I am working through Stillwell's "Naive Lie Theory" and am completely stumped by the questions in this section. An example of one of the questions is
Show that the rotation that sends $1$ to $i$, $i$, to $-1$, and leaves $j,k$ fixed is the product of reflections in the hyperplanes orthogonal to $u_1=i$ and $u_2=(i-1)/\sqrt{2}$.

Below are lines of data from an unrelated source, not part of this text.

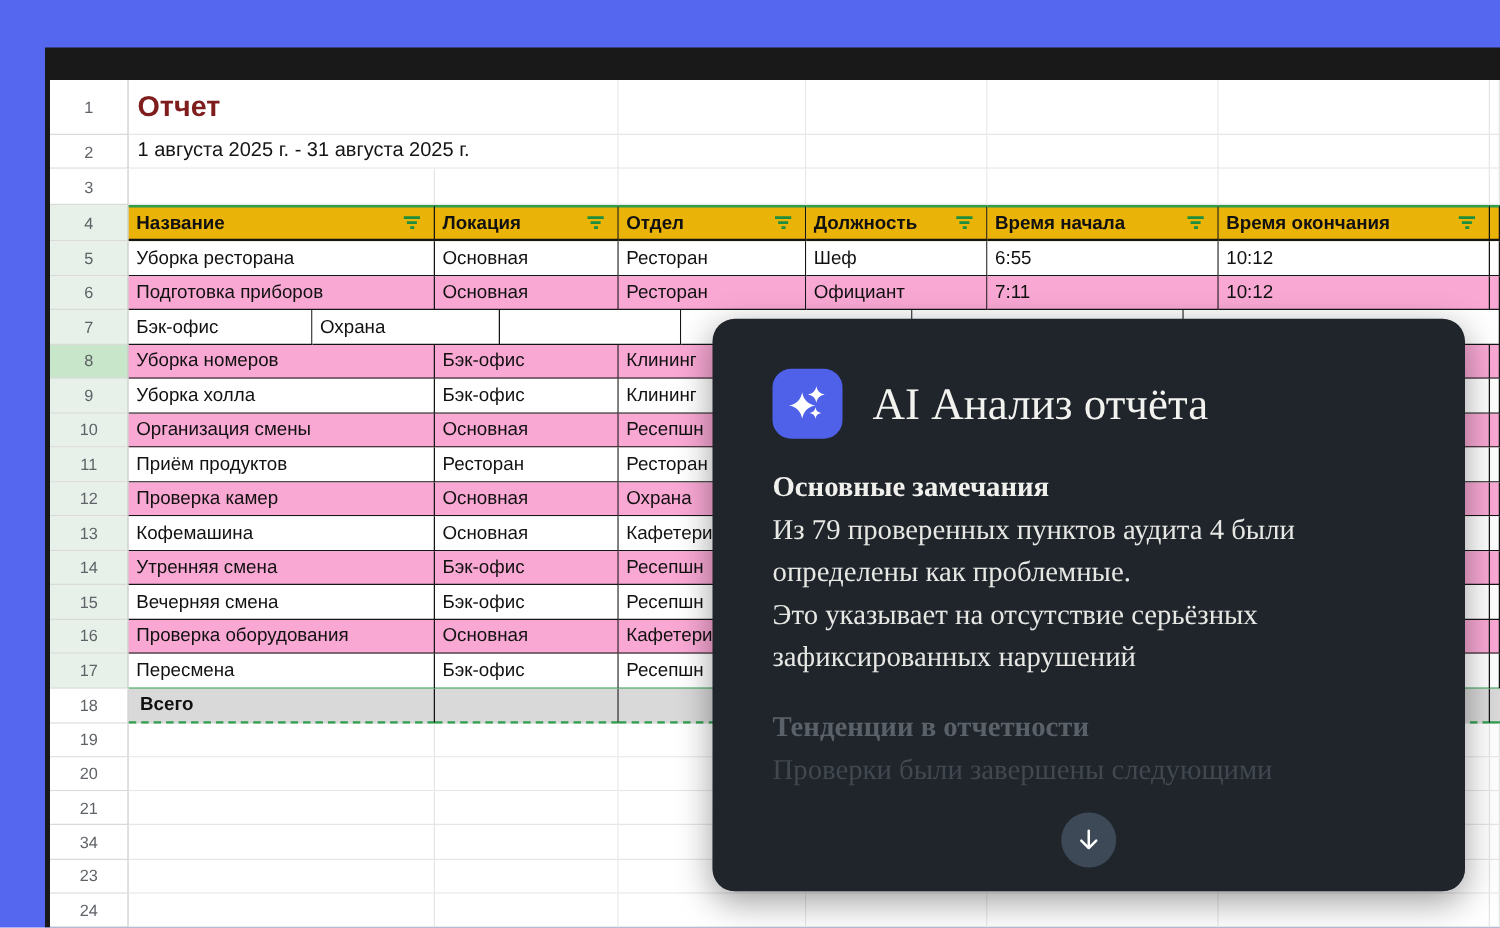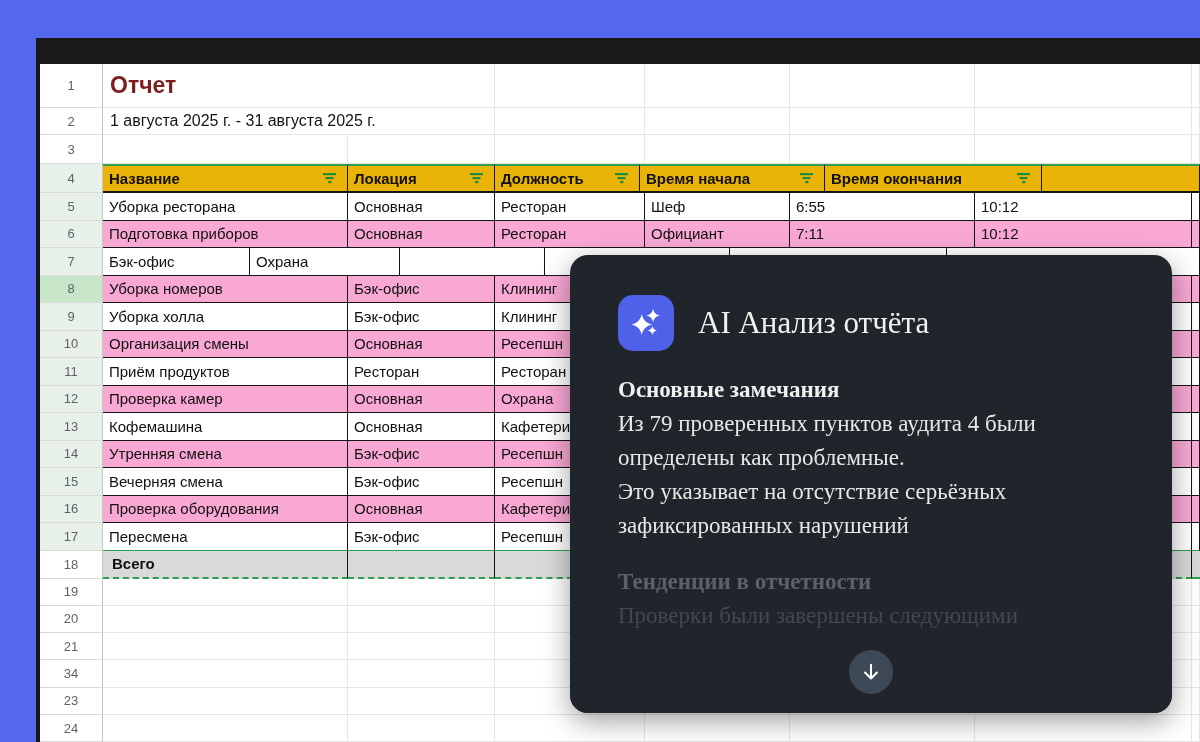"Отдел" div.hcell { html: none -> <div> <span>Отдел</span> <svg> <g> <rect></rect> <rect></rect> <rect></rect> </g> </svg> </div> }
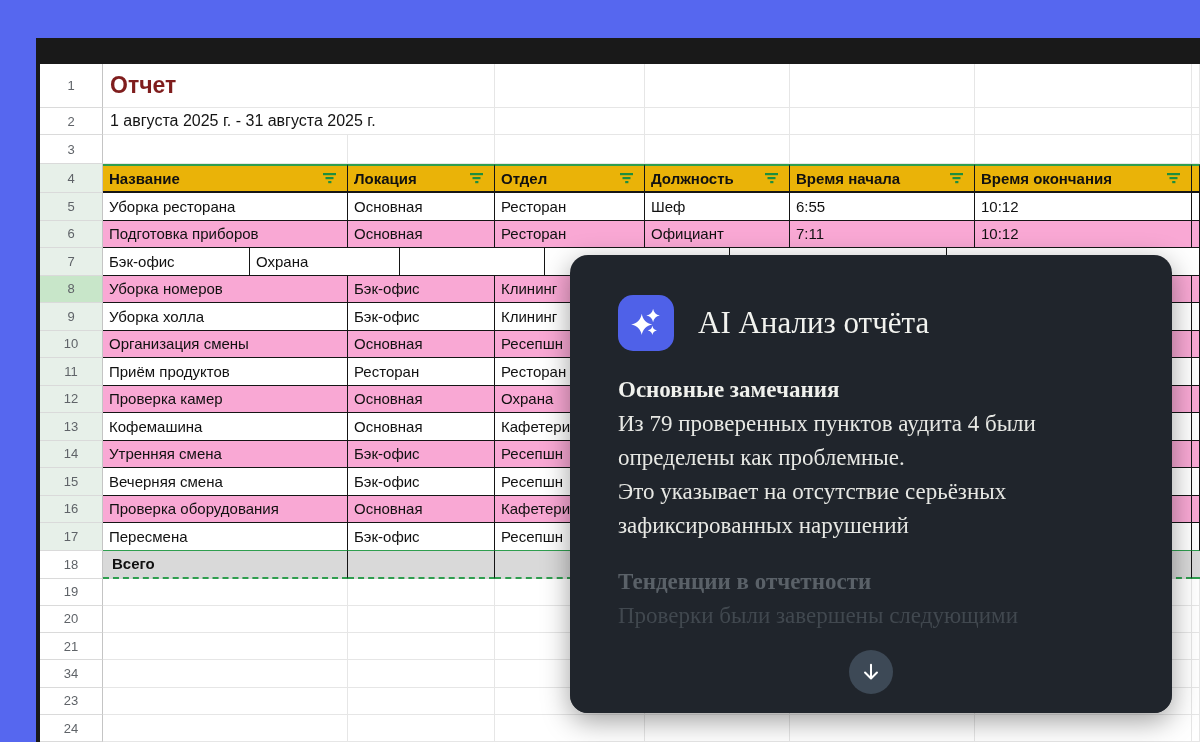"AI Анализ отчёта" .ptitle { font-size: 31px -> 36px }
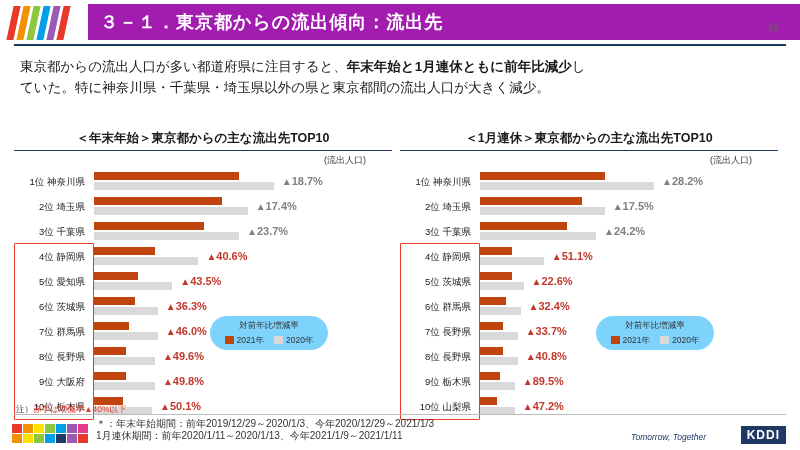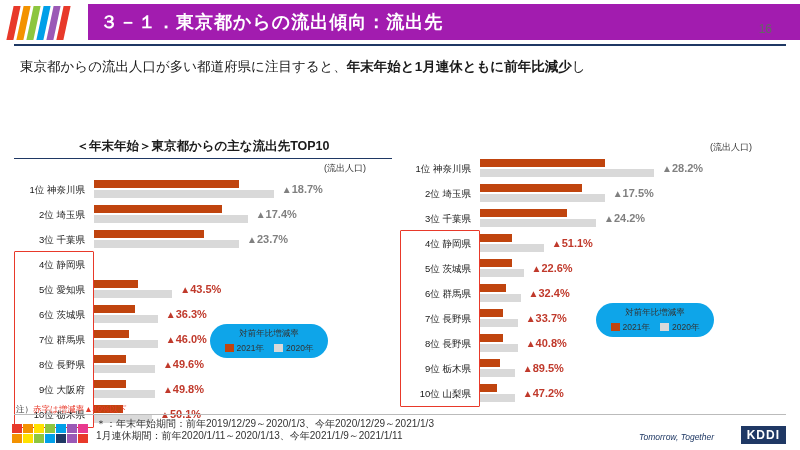"16" .page-no { font-size: 12px -> 10px; right: 28px -> 21px }
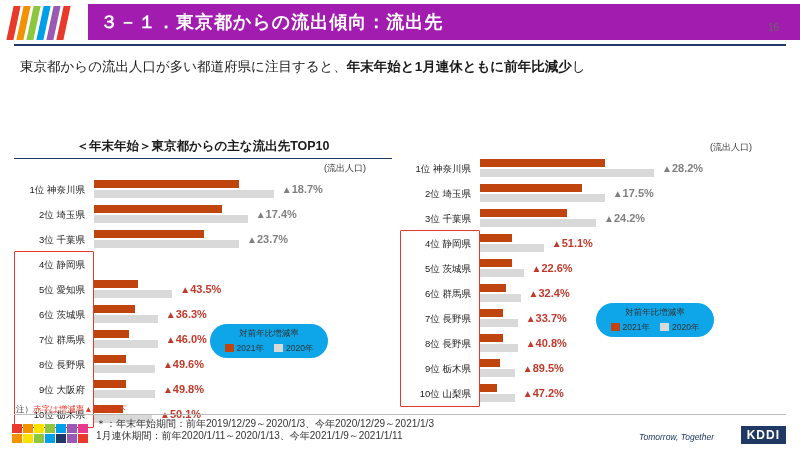"ていた。特に神奈川県・千葉県・埼玉県以外の県と東京都間の流出人口が大きく減少。" span { html: none -> <span>ていた。特に神奈川県・千葉県・埼玉県以外の県と東京都間の流出人口が大きく減少。</span> }
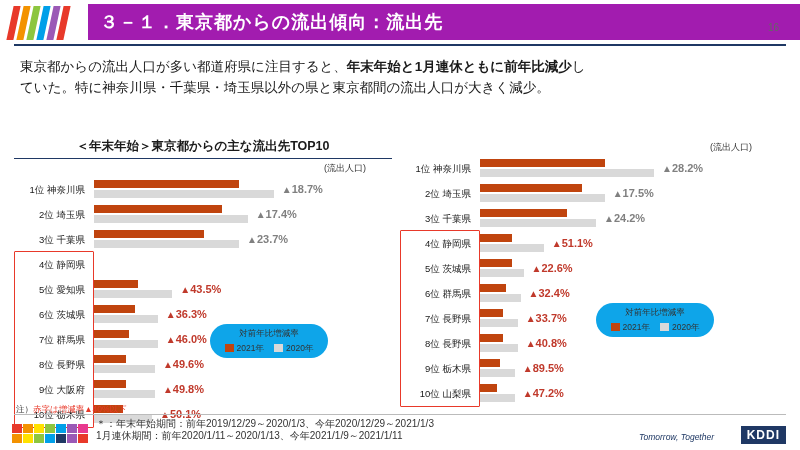"＜年末年始＞東京都からの主な流出先TOP10" .panel { top: 138px -> 130px }
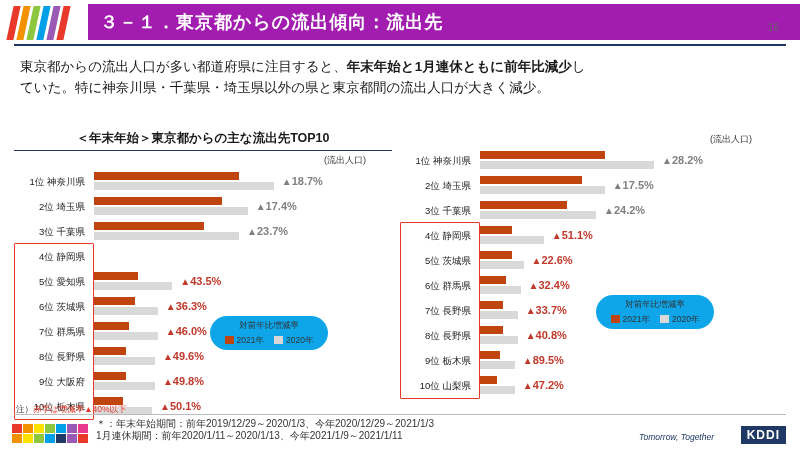"＜1月連休＞東京都からの主な流出先TOP10" div.panel-title { html: none -> <div>＜1月連休＞東京都からの主な流出先TOP10</div> }
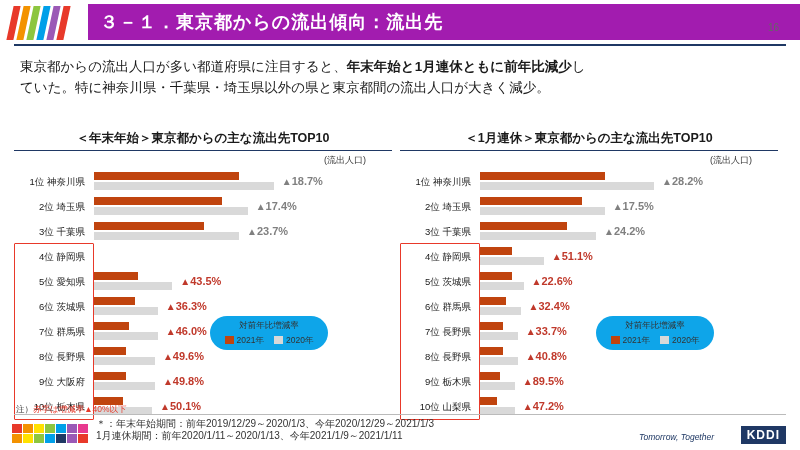"▲40.6%" div.bars { html: none -> <div> <div></div> <div></div> <div><span>▲</span><span>40.6%</span></div> </div> }
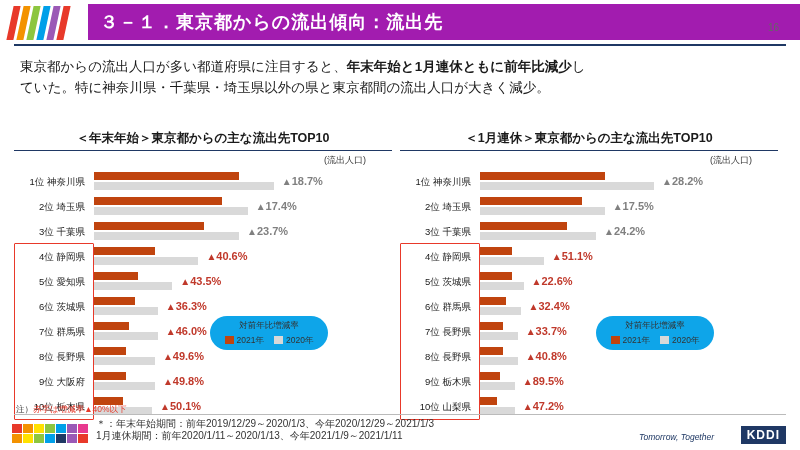"対前年比増減率" .legend { background: #0ea5e9 -> #7dd3fc }
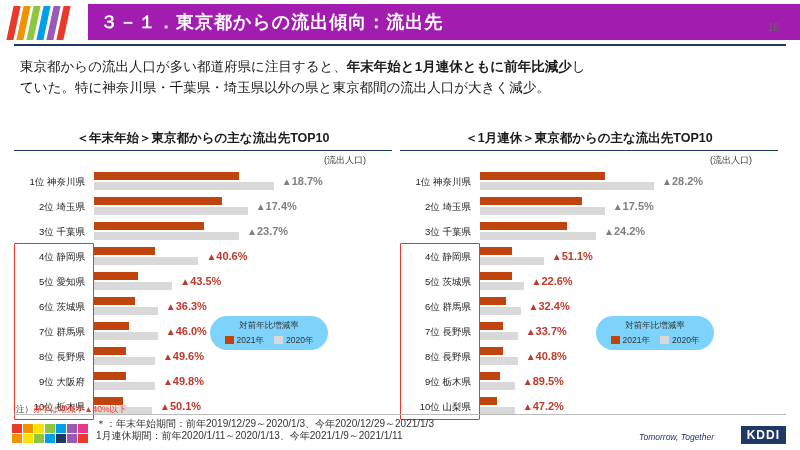"Tomorrow, Together" .tagline { right: 86px -> 94px }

For the understanding of this issue, forget $j$ and $k$. This property can be explained by considering only the plane generated by $1$ and $i$, i.e., a copy of the complex plane, identifiable with $\mathbb{R^2}$. The rotation you mention is a $+\pi/2$ rotation that in fact can be written as the composition of 2 symmetries: the symmetry with respect to x-axis and the symmetry with respect to the axis with equation $y=x$ (it is a classical result that the composition of 2 symmetries with respect to axes making an angle $\theta$ is a rotation with angle $2 \theta$).
Edit: to make things clearer about the second symmetry. $(1-i)/\sqrt{2} \in \mathbb{C}$ corresponds to $(1/\sqrt{2},-1/\sqrt{2}) \in \mathbb{R}^2$ which is the unit normal vector to "hyperplane" with equation $(x/\sqrt{2}-y/\sqrt{2}=0$, i.e., $x=y$.